_What the task requires_
The pictures in the data below are to be omitted; all else must be duplicated exactly.

====== Extracted data

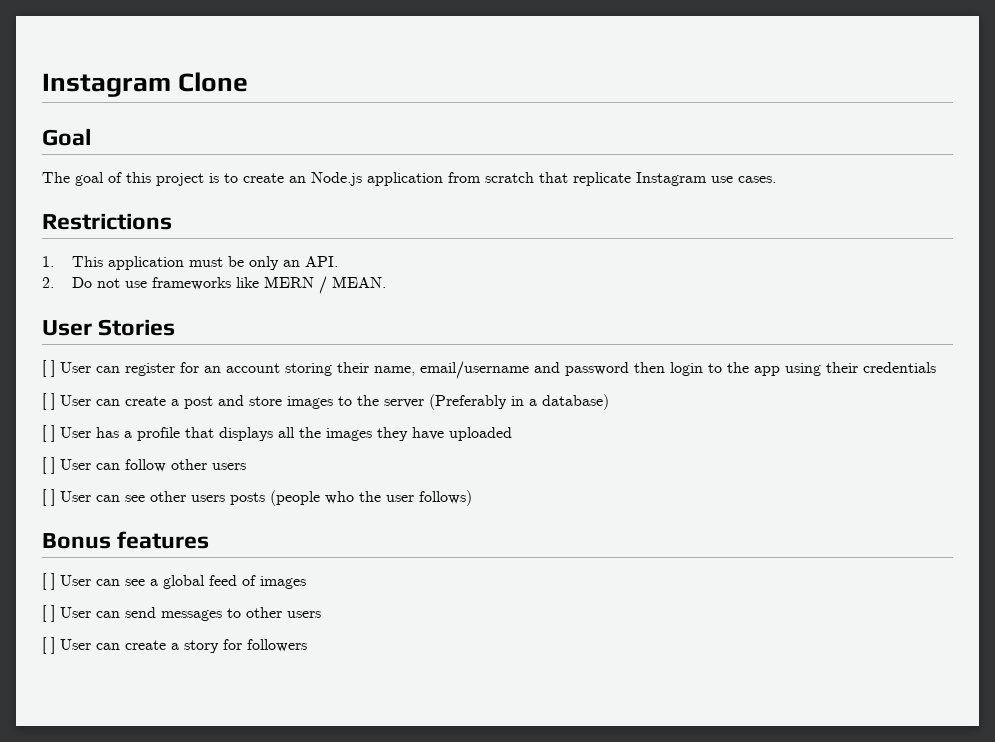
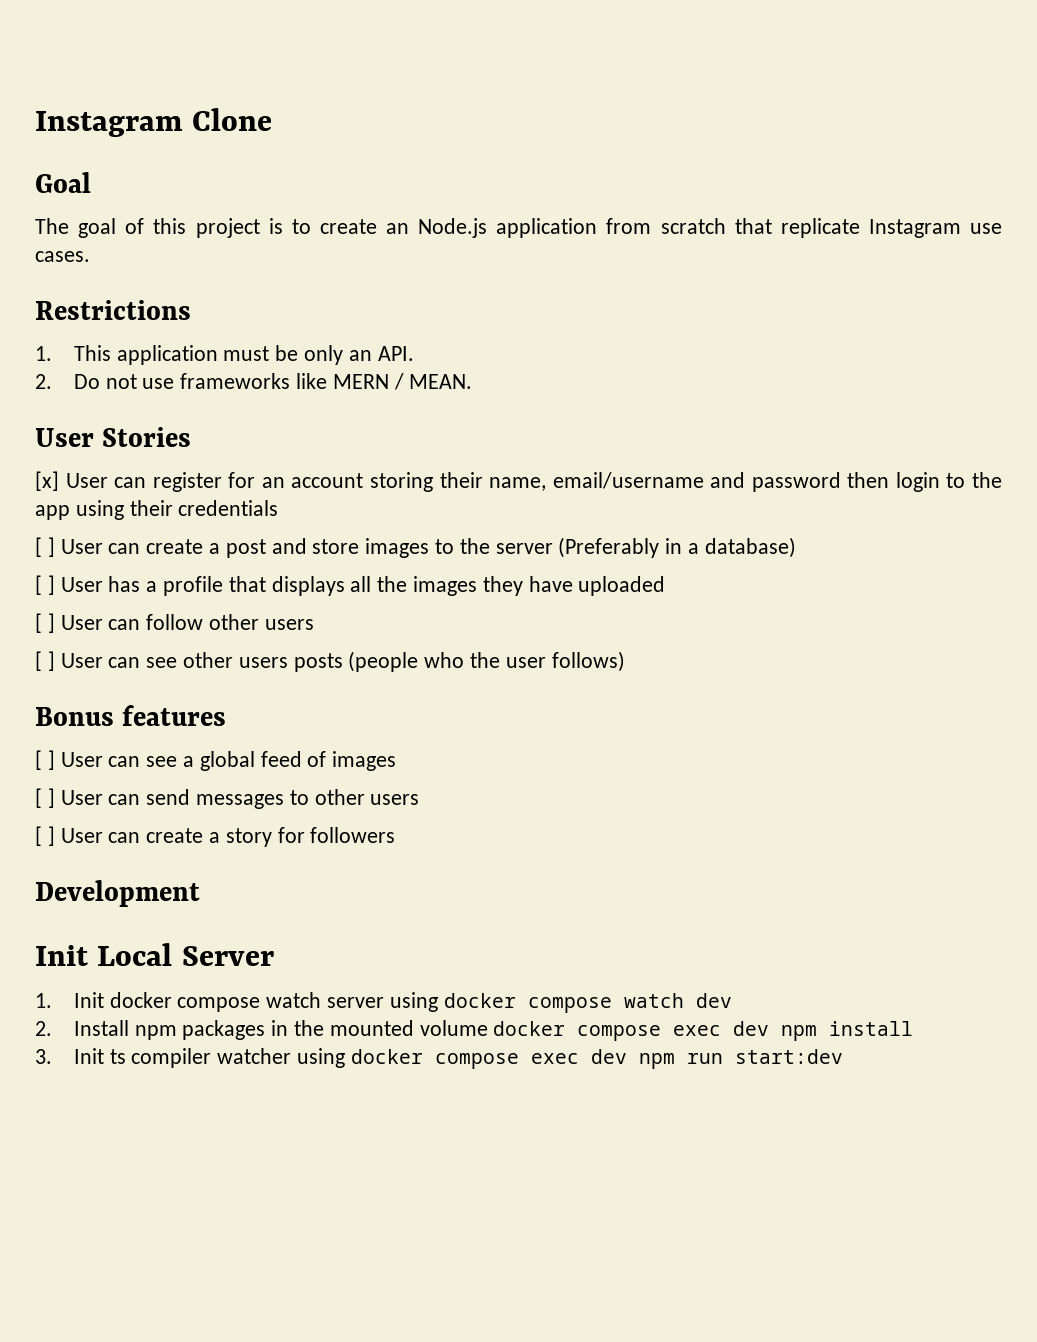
- [ ] User can register for an account storing their name, email/username and password then login to the app using their credentials
+ [x] User can register for an account storing their name, email/username and password then login to the app using their credentials
+ Development
+ Init Local Server
+ 1. Init docker compose watch server using docker compose watch dev
+ 2. Install npm packages in the mounted volume docker compose exec dev npm install
+ 3. Init ts compiler watcher using docker compose exec dev npm run start:dev

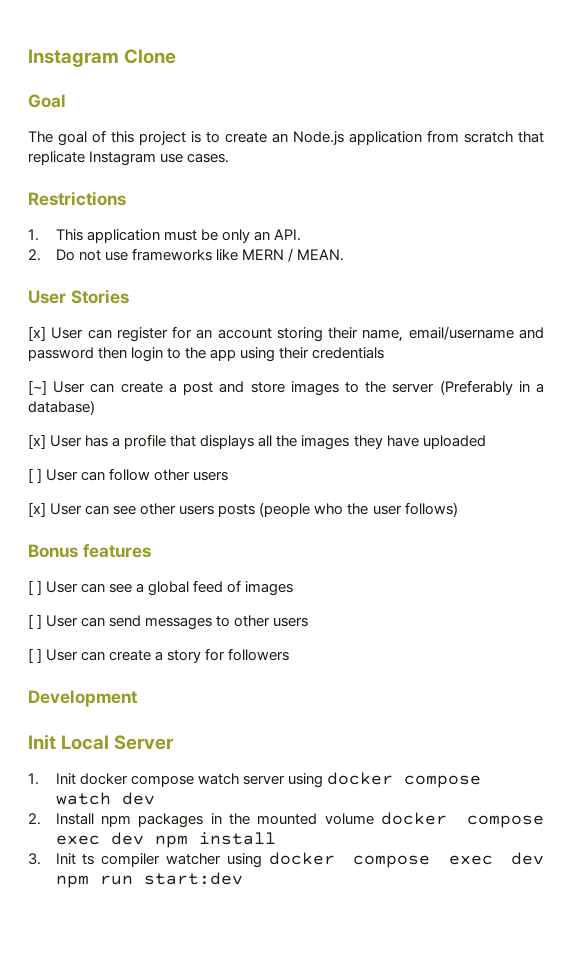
- [ ] User can create a post and store images to the server (Preferably in a database)
+ [~] User can create a post and store images to the server (Preferably in a database)
- [ ] User has a profile that displays all the images they have uploaded
+ [x] User has a profile that displays all the images they have uploaded
- [ ] User can see other users posts (people who the user follows)
+ [x] User can see other users posts (people who the user follows)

============

_Answer space_
- [ ] User can register for an account storing their name, email/username and password then login to the app using their credentials
+ [x] User can register for an account storing their name, email/username and password then login to the app using their credentials
+ Development
+ Init Local Server
+ 1. Init docker compose watch server using docker compose watch dev
+ 2. Install npm packages in the mounted volume docker compose exec dev npm install
+ 3. Init ts compiler watcher using docker compose exec dev npm run start:dev

- [ ] User can create a post and store images to the server (Preferably in a database)
+ [~] User can create a post and store images to the server (Preferably in a database)
- [ ] User has a profile that displays all the images they have uploaded
+ [x] User has a profile that displays all the images they have uploaded
- [ ] User can see other users posts (people who the user follows)
+ [x] User can see other users posts (people who the user follows)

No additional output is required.